Doublement gratifié du prestigieux Prix du livre allemand et d’un immédiat succès critique et public, le premier récit de l’auteur non binaire Kim de l’Horizon, «Blutbuch», vient de paraître en traduction sous le titre d’«Hêtre pourpre», en référence à l’arbre-totem de l’auteur-autrice-auteuse-autorelle, avec des acrobaties linguistiques et typographiques qui dérouteront d’aucun(e)s autant que ses délirantes variations sur le corps, le sexe, les fées et les sorcières, les savoirs et les pouvoirs. Et pourtant: ce collage à forte implication émotionnelle et poétique nous scotche, en phase avec notre mémoire personnelle ou collective d’Helvètes aux bras dénoués.
G commencé samedi dernier de lire Hêtre pourpre, la traduction (signée Rose Labourie, au titre un peu discutable mais très remarquable dans l’ensemble) du livre de sang (Blutbuch) de Kim de l’Horizon, sur la terrasse de la Dolce jouxtant la Migros, à Montreux, sans me douter qu’à ce moment de commander un renversé à la serveuse portugaise dont le long nez et les yeux vifs rappellent ceux de Lady Gaga, les bandes de tueurs du Hamas avaient entrepris le massacre des habitants du kibboutz frontalier de Kfar Aza avant de s’en prendre aux ravers insouciants du festival de Tribe of Nova, préludes à la plus atroce tuerie et, sans accorder la moindre importance aux acrobaties linguistiques et typographiques de l’auteur non binaire (m’estimant moi-même ternaire depuis le début du quaternaire) je n’ai pas tardé à me régaler de la suissitude métissée de ce récit qui rend aussitôt (si, si) la composante océanique de nos mères-grand aux langages multiples; et le même soir les nouvelles venues d’Israël et de Gaza m’ont atterré alors que ce matin du 11 octobre j’arrive au bout du récit de Kim en parcourant l’édition du jour de 24 Heures ou j’ai fait office de mercenaire littéraire dans la rubrique culturelle pendant une vingtaine d’années…

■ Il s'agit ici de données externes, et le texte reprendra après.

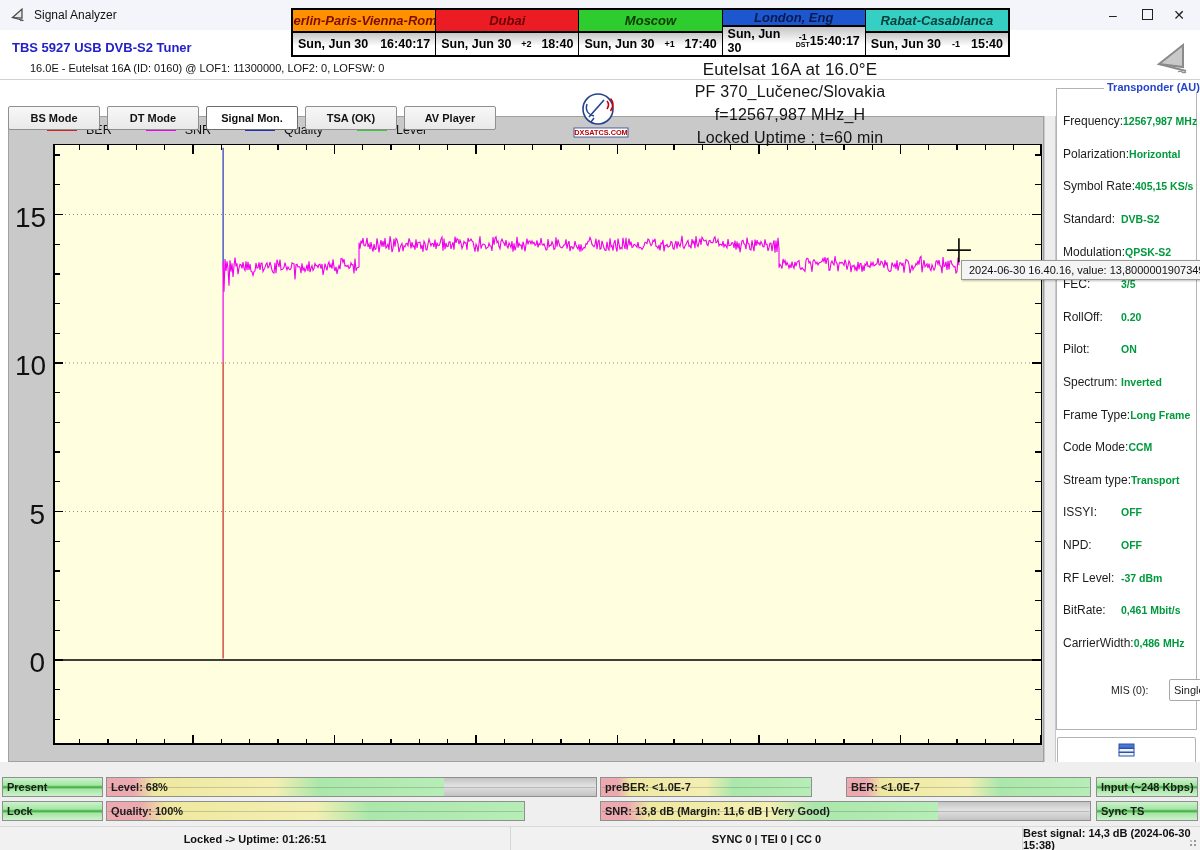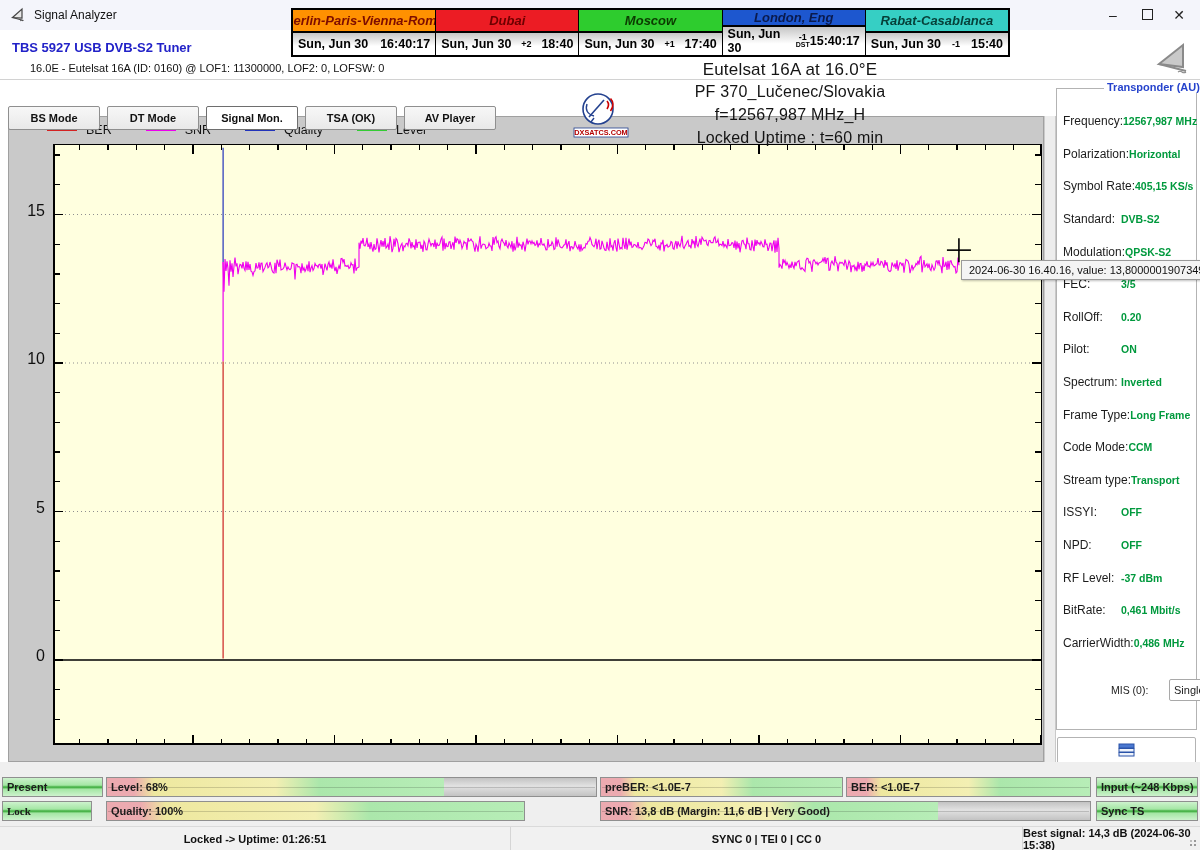--- a/index.html
+++ b/index.html
@@ -49,21 +49,21 @@
   #logo{position:absolute;left:570px;top:92px;z-index:16;}
   
   #big-dish{position:absolute;left:1152px;top:38px;}
   
   #chart-panel{position:absolute;left:8px;top:116px;width:1036px;height:646px;
                background:#c9c9c9;border:1px solid #a0a0a0;box-sizing:border-box;}
   #legend{position:absolute;left:38px;top:6px;display:flex;gap:34px;align-items:center;}
   .leg-item{display:flex;align-items:center;gap:9px;font-size:12.5px;color:#111;}
   .leg-swatch{width:30px;height:0;border-top:2px solid #000;}
   #plot{position:absolute;left:44px;top:27px;}
-  .ylab{position:absolute;width:30px;text-align:right;font-size:16px;color:#101010;z-index:3;}
+  .ylab{position:absolute;width:30px;text-align:right;font-size:28px;color:#101010;z-index:3;}
   
   #tooltip{position:absolute;left:961px;top:260px;z-index:60;background:#f4f4f4;
            border:1px solid #9a9a9a;box-shadow:1px 1px 2px rgba(0,0,0,.25);
            font-size:11px;color:#111;padding:3px 7px;white-space:nowrap;}
   
   #splitter{position:absolute;left:1044px;top:116px;width:12px;height:646px;background:#ededed;
             border-left:1px solid #c9c9c9;border-right:1px solid #c9c9c9;box-sizing:border-box;}
   
   #tp-panel{position:absolute;left:1056px;top:88px;width:141px;height:642px;background:#fff;
             border:1px solid #b3b3b3;box-sizing:border-box;}
@@ -456,33 +456,33 @@
 
   <div id="bottom-zone">
       <div class="bar" style="left: 2px; top: 15px; width: 101px;">
         <div class="fill green" style="width: 100%;"></div>
         <div class="lbl">Present</div>
       </div>
       <div class="bar meterline" style="left: 106px; top: 15px; width: 491px;">
         <div class="fill meter" style="width: 69%;"></div>
         <div class="lbl">Level: 68%</div>
       </div>
-      <div class="bar meterline" style="left: 600px; top: 15px; width: 243px;">
+      <div class="bar meterline" style="left: 600px; top: 15px; width: 212px;">
         <div class="fill meter" style="width: 100%;"></div>
         <div class="lbl">preBER: &lt;1.0E-7</div>
       </div>
       <div class="bar meterline" style="left: 846px; top: 15px; width: 245px;">
         <div class="fill meter" style="width: 100%;"></div>
         <div class="lbl">BER: &lt;1.0E-7</div>
       </div>
       <div class="bar" style="left: 1096px; top: 15px; width: 102px;">
         <div class="fill green" style="width: 100%;"></div>
         <div class="lbl">Input (~248 Kbps)</div>
       </div>
-      <div class="bar" style="left: 2px; top: 39px; width: 90px; font-family: Liberation Serif, serif;">
+      <div class="bar" style="left: 2px; top: 39px; width: 101px;">
         <div class="fill green" style="width: 100%;"></div>
         <div class="lbl">Lock</div>
       </div>
       <div class="bar meterline" style="left: 106px; top: 39px; width: 419px;">
         <div class="fill meter" style="width: 100%;"></div>
         <div class="lbl">Quality: 100%</div>
       </div>
       <div class="bar meterline" style="left: 600px; top: 39px; width: 491px;">
         <div class="fill meter" style="width: 69%;"></div>
         <div class="lbl">SNR: 13,8 dB (Margin: 11,6 dB | Very Good)</div>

La phrase à tiroirs qui précède mime tout le toutim de ce que nous vivons en même temps au présent en constante absorption simultanéiste et diachronique, et c’est par mimétisme intense que je me suis réapproprié (comme on dit) le texte de Kim dont les mots et les images ont trouvé, dans la conque de ma mémoire sensorielle volontaire ou involontaire, personnelle ou familiale, voire générationnelle et multimondiale, d’innombrables échos et reflets en dépit de tout ce qui nous fait différer, et de même peut-on espérer que chacune et chacun – jusqu’au patriarche de Moscou qui a lui aussi été comme «nous toustes», pour user du langage inclusif pratiqué par Kim, un enfant mystérieux avant de servir le KGB et de fulminer contre l’Occident décadent – trouve de quoi développer son délire personnel dans l’auberge espagnole de cet extraordinaire bouquin: je le dis au sens où sa fusion narrative s’arrache de l’ordinaire rocher borné de l’alpe brute comme l’eau lustrale d’une tonitruante cascade projetant ses étincelles liquides sur le Hohenweg de Berg am See, village mythique de nos enfances…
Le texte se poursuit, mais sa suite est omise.